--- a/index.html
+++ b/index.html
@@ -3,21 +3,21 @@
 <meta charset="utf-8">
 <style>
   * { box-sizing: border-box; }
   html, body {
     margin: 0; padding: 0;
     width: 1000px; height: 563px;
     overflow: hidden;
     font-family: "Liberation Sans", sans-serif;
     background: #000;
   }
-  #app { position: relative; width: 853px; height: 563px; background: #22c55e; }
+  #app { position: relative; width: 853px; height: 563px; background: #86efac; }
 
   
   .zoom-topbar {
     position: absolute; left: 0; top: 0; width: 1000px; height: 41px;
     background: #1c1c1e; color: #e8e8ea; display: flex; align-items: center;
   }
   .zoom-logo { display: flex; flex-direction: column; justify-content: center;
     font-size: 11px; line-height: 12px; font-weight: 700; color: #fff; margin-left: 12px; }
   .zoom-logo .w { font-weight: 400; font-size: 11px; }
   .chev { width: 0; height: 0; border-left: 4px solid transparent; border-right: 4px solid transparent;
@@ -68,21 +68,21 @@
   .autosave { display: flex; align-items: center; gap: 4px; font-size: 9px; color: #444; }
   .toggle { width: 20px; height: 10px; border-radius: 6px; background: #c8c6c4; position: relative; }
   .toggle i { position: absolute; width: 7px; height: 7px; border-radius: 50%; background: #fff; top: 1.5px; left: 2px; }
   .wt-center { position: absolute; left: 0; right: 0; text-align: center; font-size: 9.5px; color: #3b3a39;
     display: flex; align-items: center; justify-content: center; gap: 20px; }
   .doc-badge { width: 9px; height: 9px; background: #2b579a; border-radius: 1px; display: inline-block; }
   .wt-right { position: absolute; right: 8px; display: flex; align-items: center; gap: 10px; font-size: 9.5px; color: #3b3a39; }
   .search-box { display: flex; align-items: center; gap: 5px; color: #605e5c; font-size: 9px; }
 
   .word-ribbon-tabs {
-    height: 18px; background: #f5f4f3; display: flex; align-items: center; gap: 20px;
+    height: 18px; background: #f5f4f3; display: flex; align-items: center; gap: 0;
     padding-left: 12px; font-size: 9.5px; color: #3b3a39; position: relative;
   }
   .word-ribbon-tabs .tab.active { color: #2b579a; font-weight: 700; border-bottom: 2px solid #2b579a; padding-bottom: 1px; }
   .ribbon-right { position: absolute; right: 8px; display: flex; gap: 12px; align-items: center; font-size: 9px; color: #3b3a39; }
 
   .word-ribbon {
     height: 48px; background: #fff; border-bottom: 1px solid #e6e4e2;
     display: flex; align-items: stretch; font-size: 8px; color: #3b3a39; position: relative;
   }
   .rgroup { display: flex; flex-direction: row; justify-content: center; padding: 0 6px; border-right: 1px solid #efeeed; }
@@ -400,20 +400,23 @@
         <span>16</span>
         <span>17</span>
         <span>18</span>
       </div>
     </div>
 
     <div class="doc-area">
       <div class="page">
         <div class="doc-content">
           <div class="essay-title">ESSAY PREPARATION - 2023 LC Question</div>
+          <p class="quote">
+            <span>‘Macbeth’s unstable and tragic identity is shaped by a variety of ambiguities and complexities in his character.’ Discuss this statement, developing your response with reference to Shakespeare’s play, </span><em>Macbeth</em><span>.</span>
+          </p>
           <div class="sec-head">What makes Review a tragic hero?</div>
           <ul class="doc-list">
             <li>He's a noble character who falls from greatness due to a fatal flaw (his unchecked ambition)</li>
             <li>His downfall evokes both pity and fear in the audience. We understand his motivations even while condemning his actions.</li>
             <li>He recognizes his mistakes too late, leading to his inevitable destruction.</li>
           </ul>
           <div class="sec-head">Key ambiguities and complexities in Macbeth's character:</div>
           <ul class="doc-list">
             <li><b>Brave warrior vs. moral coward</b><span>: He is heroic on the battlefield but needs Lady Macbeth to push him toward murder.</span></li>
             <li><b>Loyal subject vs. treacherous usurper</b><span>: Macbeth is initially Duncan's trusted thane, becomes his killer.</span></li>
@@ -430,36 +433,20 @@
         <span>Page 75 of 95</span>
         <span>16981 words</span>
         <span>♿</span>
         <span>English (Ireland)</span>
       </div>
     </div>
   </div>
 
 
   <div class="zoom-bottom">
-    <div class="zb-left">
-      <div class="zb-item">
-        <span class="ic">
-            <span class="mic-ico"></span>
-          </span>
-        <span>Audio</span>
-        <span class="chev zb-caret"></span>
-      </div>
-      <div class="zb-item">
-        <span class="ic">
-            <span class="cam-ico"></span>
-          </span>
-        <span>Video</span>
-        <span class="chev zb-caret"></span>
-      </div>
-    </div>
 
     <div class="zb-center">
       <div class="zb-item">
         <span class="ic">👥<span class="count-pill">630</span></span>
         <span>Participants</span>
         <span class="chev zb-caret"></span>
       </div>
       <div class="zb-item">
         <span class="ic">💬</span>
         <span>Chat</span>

**ABOUT THIS EXERCISE**
All that is needed is how many lines of the listing hold the word "absolute", stated as one number.

**ANSWER**
5